By analyzing data from the built-in flight recorder (IGC files), the FLARM Range analyzer can tell you the quality of your FLARM antenna installation, based on received data.
Flights to be analyzed must have a duration of at least 30 minutes and contact with at least 5 other aircraft while flying.
Choose an IGC file, recorded with a FLARM device:
FLARM devices store some randomly chosen relative positions received from other aircraft in an IGC file. This data is then analyzed to determine the reception range. As the range depends equally on your and the other aircraft’s radio performance, which is unknown, a large number of data points must be collected. The inherent limitation of this analysis is that it can only examine and show successful receptions. Therefore it can indicate areas of confirmed performance, but can only hint at areas with no reception, as there will be little or no data from there. Based on this approach, the transmission range cannot be assessed, but reception range is a reasonably proxy for transmission range, with some exceptions. (Note that some ground-based tools for assessing the transmission range exist e.g. from Ktrax; these however only give indicative information due to a lack of calibration and also require extensive flight time.)
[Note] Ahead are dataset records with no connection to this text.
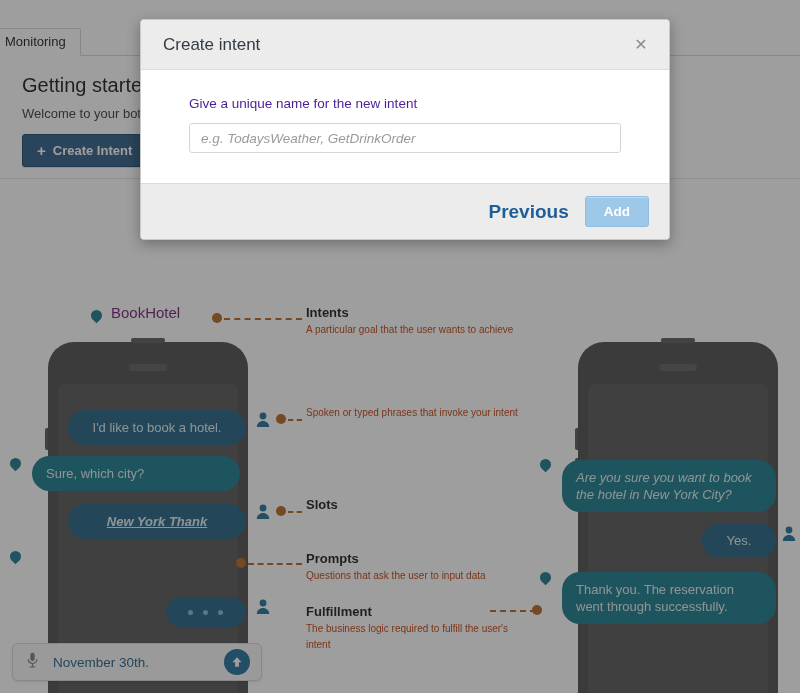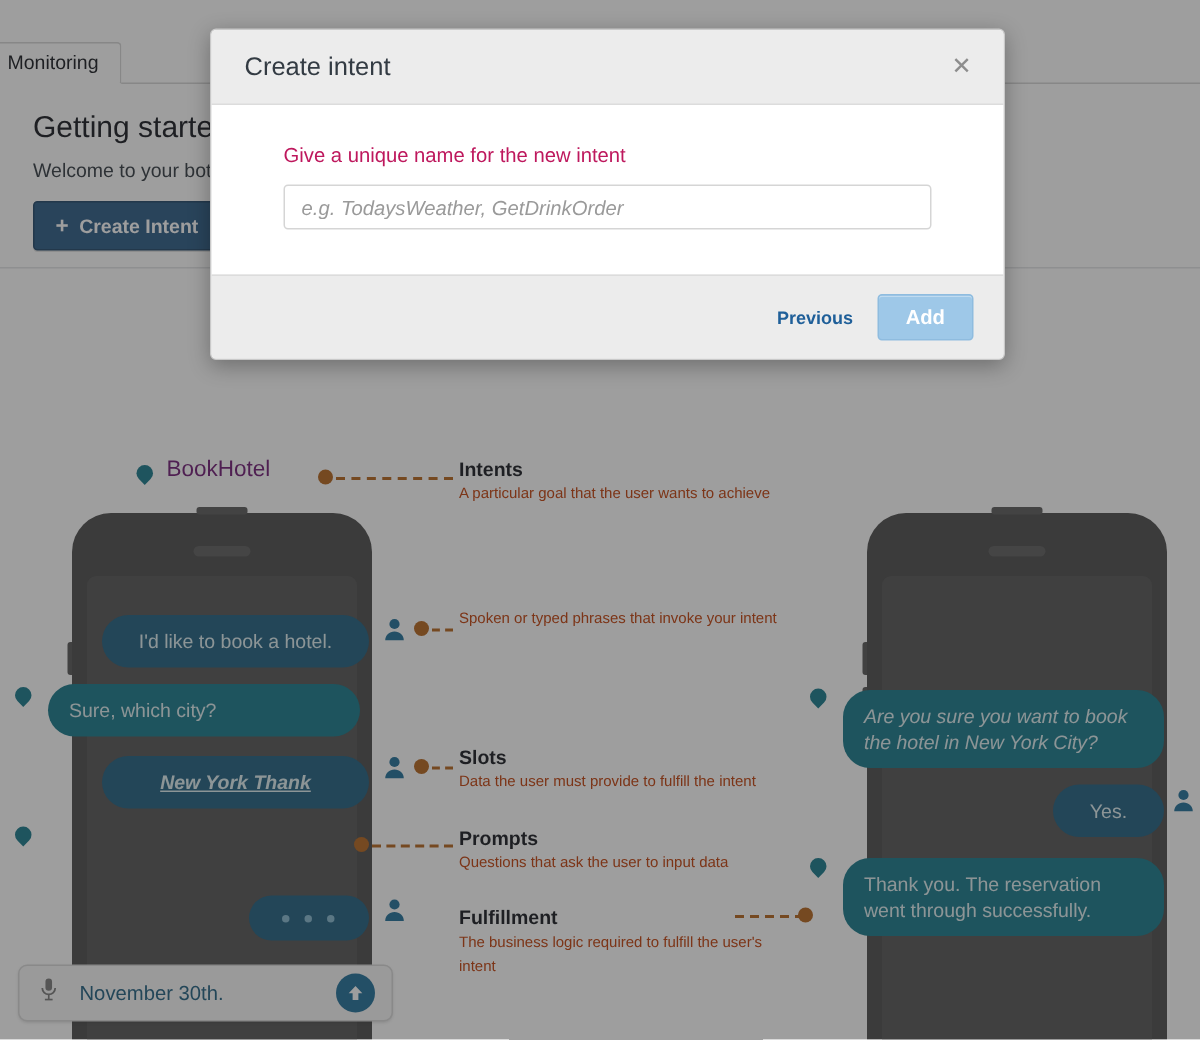--- a/index.html
+++ b/index.html
@@ -169,7 +169,7 @@
     color: #8d8d8d; font-size: 16px; line-height: 1;
   }
   .m-body { background: #ffffff; padding: 26px 48px 30px 48px; }
-  .m-label { font-size: 13.5px; color: #be185d; margin-bottom: 12px; }
+  .m-label { font-size: 13.5px; color: #4c1d95; margin-bottom: 12px; }
   .m-input {
     display: block; width: 100%; height: 30px;
     border: 1px solid #d5d5d5; border-radius: 3px;

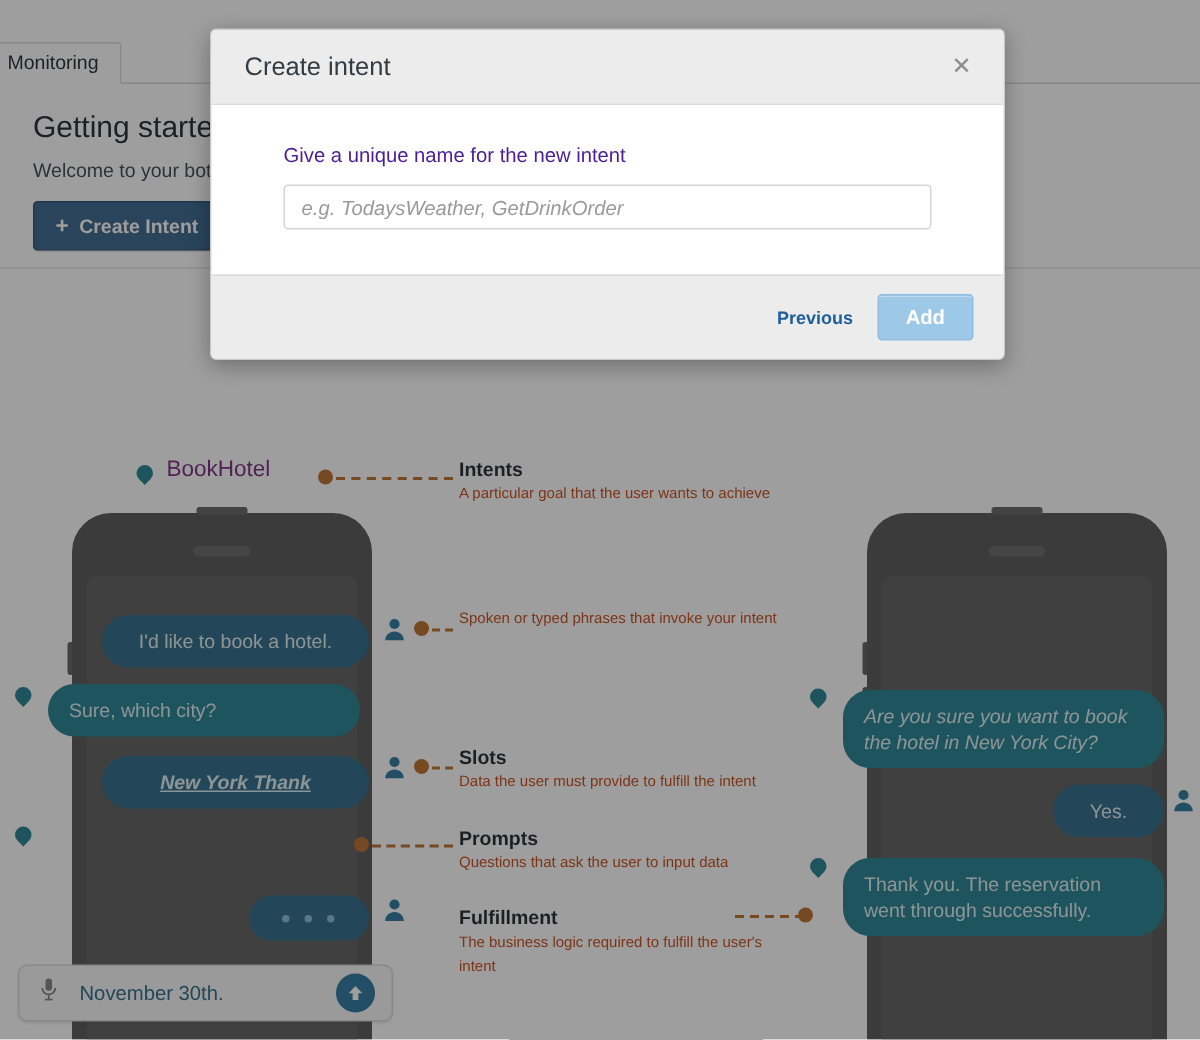--- a/index.html
+++ b/index.html
@@ -188,7 +188,7 @@
     padding-right: 20px;
   }
   .m-prev {
-    font-size: 12px; font-weight: bold; color: #1f5f99;
+    font-size: 19px; font-weight: bold; color: #1f5f99;
   }
   .m-add {
     background: #9ec8e8;

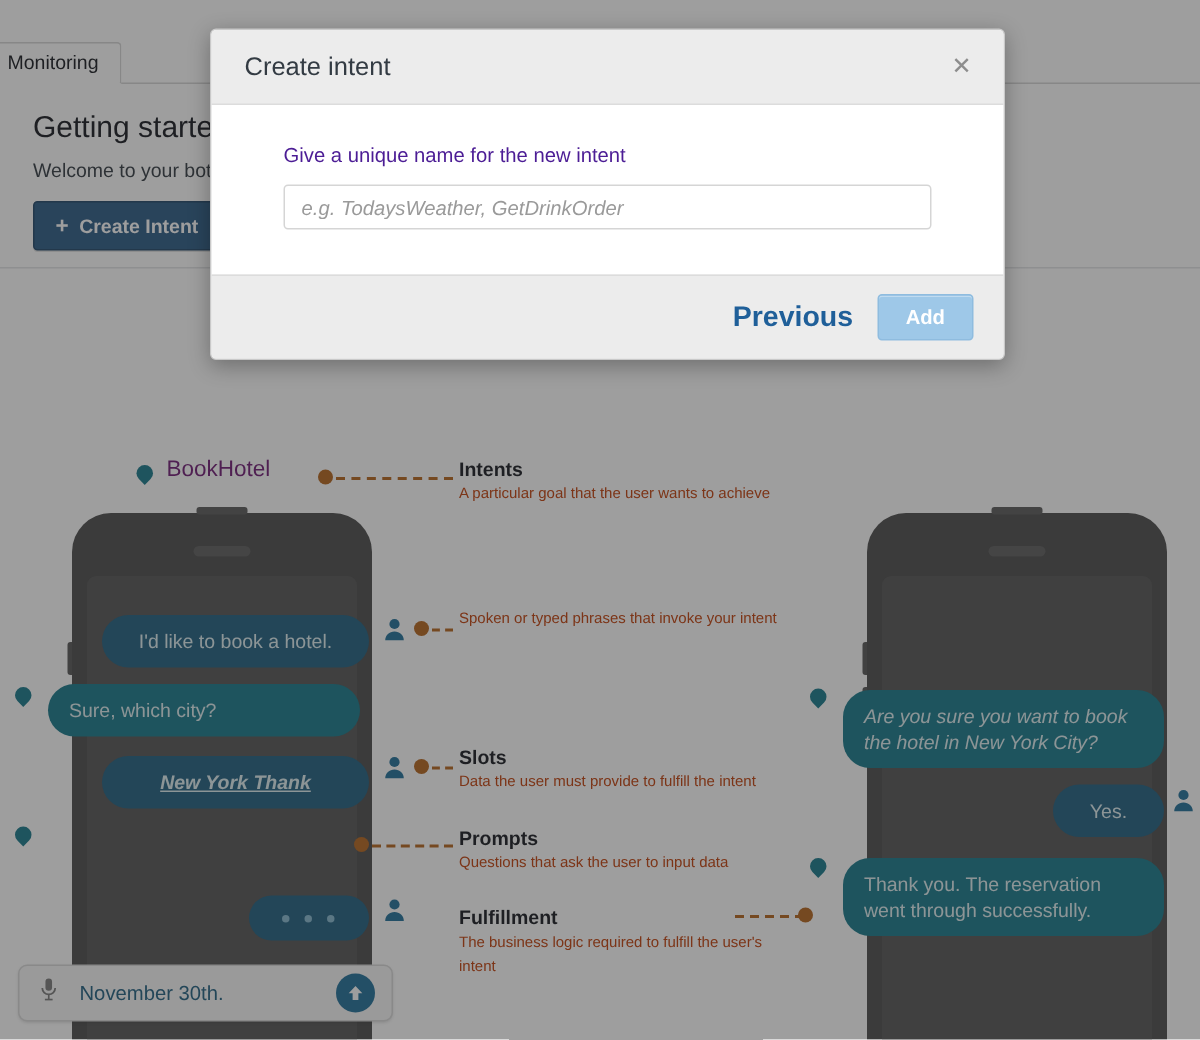--- a/index.html
+++ b/index.html
@@ -326,7 +326,6 @@
         <div class="dash" style="left:288px; top:329px; width:14px;"></div>
         <div class="ann" style="left:306px; top:315px; width:250px;">
           <div class="ttl">Slots</div>
-          <div class="desc">Data the user must provide to fulfill the intent</div>
         </div>
 
         <div class="dot" style="left:236px; top:376px;"></div>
How can I improve the transmission range?
- Check the Installation Manual to see if all rules and recommendations have been followed
- If you have an internal antenna, relocate the FLARM antenna to another position, as far away as possible from any metal / carbon
- If you have an internal antenna, install instead an external antenna
Should I try to improve the “Maximum distance”?
Distances beyond 12 km in one direction and much worse distances in other directions is normally a sign that the performance is not evenly distributed in all directions. Therefore, a big “Maximum distance” could be bad for overall performance.
The data below is from a Classic FLARM, with an internal antenna, mounted on the instrument panel of the rear seat in a Duo Discus.
The range in flight direction is clearly affected by the attenuation caused by the front seat pilot and fuselage.
This tool performs a statistical analysis of past data, based on data supplied by the user. The result of this analysis may differ significantly from actual, individual performance.